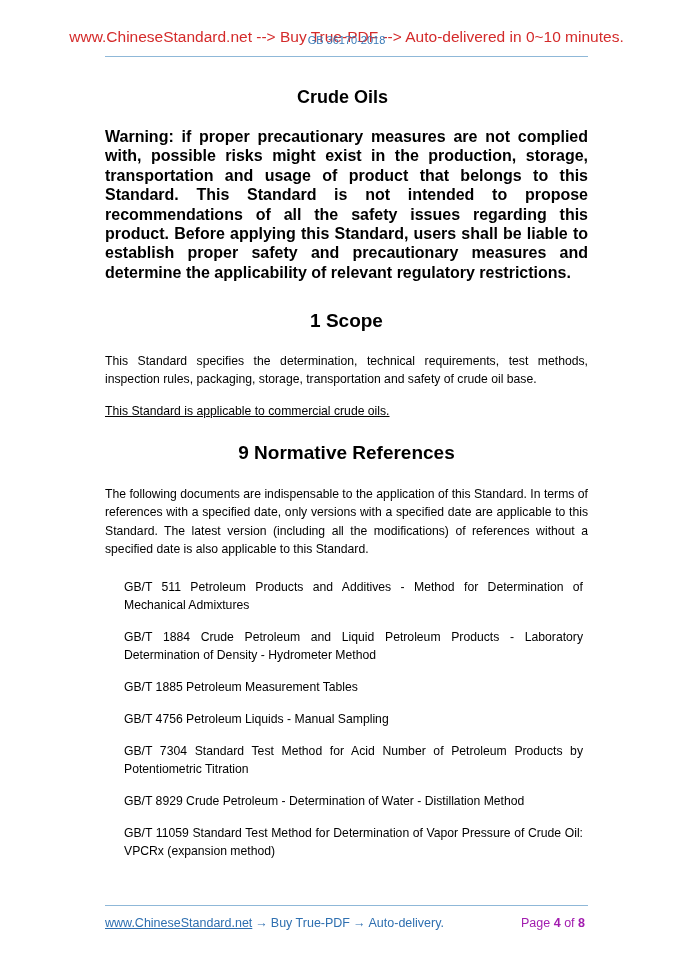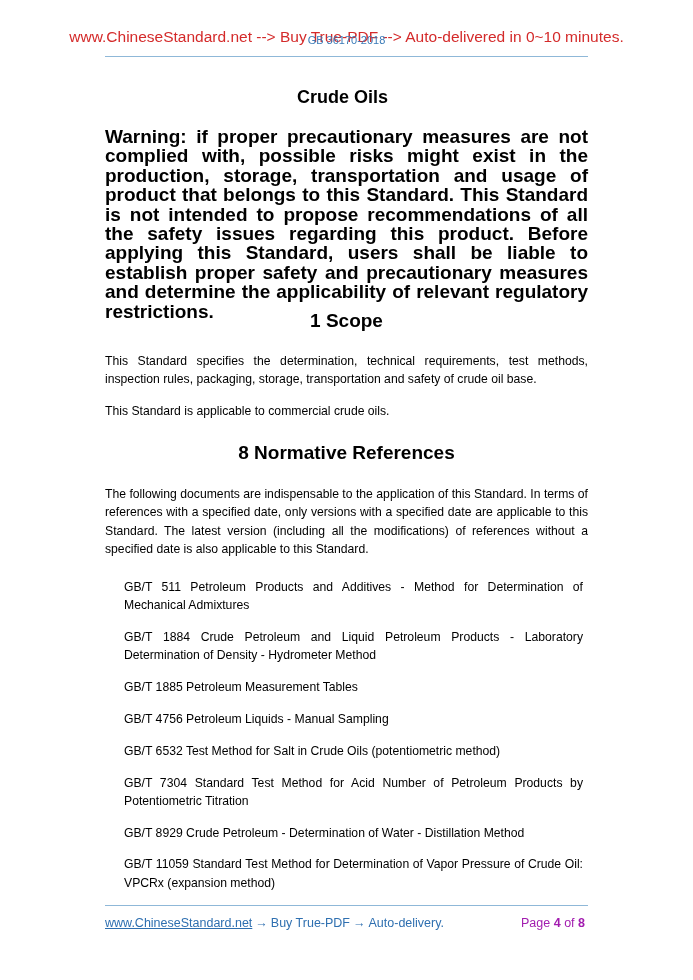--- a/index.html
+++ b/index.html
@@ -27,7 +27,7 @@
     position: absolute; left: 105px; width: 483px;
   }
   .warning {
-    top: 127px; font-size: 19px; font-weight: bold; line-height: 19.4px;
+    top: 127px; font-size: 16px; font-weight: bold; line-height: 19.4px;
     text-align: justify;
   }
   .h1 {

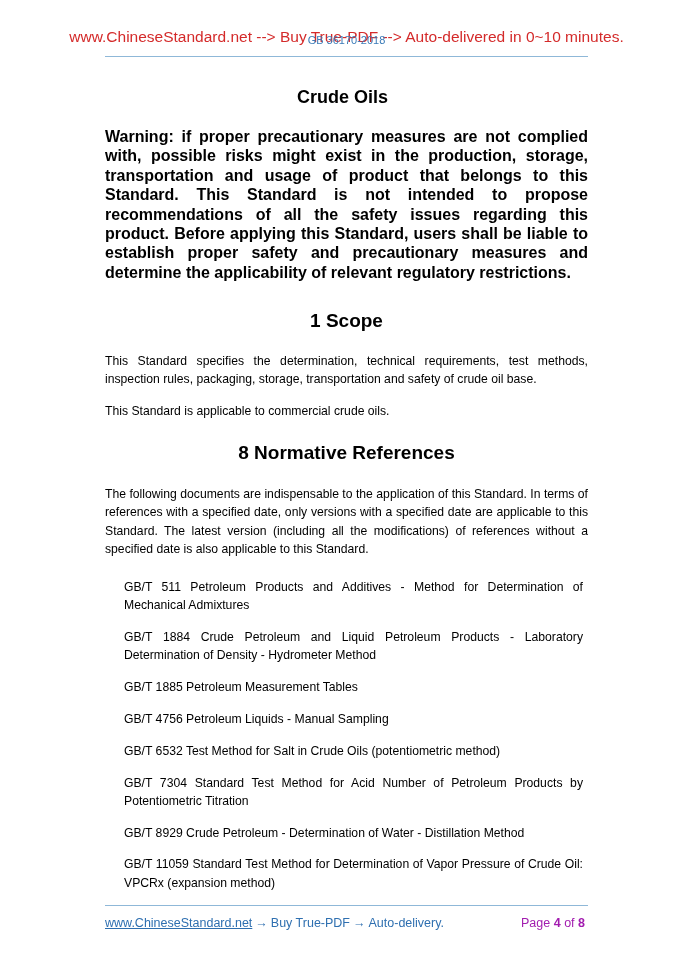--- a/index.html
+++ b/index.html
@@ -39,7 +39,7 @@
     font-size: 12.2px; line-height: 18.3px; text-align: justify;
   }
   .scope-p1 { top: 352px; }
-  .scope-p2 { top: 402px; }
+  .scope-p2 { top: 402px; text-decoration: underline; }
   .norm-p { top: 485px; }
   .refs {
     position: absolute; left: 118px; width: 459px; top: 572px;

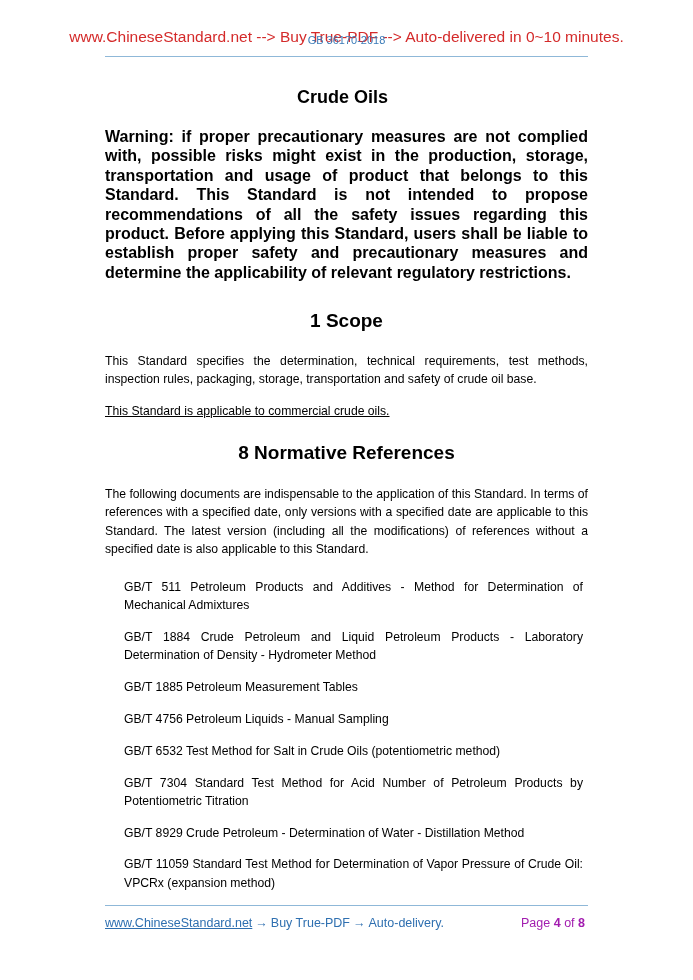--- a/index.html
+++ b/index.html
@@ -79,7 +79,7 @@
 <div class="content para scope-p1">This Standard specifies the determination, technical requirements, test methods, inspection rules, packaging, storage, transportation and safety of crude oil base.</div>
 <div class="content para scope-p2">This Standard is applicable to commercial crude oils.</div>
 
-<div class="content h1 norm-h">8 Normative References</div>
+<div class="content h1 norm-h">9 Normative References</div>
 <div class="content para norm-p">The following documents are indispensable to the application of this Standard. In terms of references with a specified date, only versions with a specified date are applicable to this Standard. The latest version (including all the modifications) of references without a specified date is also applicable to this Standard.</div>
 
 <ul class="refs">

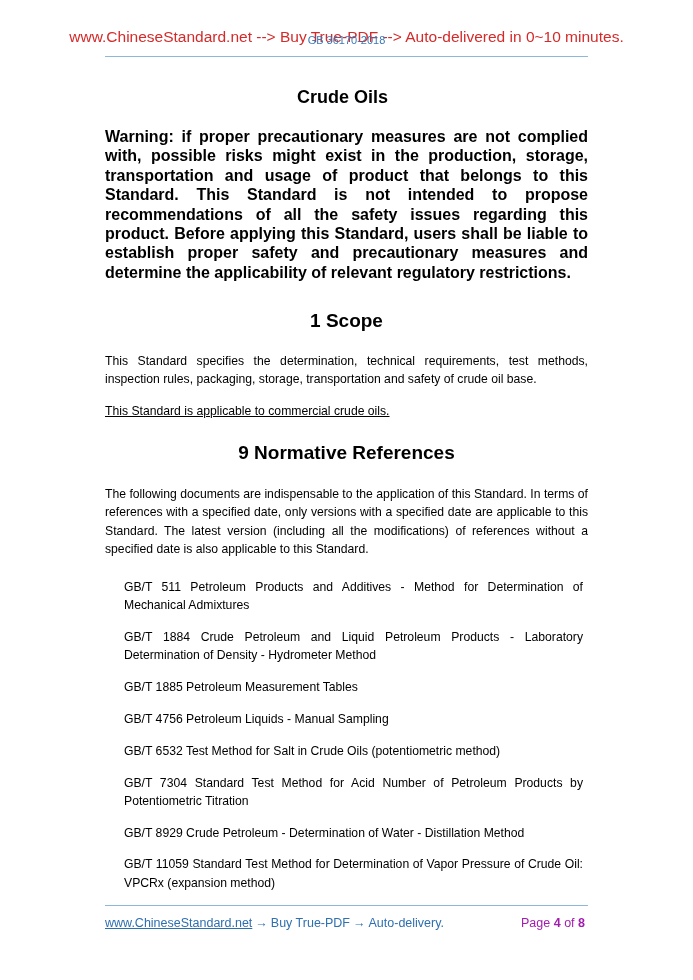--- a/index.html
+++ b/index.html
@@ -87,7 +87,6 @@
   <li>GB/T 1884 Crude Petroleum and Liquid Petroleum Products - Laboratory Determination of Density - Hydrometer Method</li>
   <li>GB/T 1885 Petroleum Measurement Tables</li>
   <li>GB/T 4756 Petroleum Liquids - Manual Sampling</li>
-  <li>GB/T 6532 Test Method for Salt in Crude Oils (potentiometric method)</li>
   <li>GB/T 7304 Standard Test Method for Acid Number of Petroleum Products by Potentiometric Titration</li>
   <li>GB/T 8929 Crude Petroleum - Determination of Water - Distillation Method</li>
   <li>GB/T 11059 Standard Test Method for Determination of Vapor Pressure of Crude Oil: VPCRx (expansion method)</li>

• _Problem to solve_
Search the entries above for the word "position" and copy each line where it appears.

• _Exercise response_
     position: absolute; left: 105px; width: 483px;
     position: absolute; left: 118px; width: 459px; top: 572px;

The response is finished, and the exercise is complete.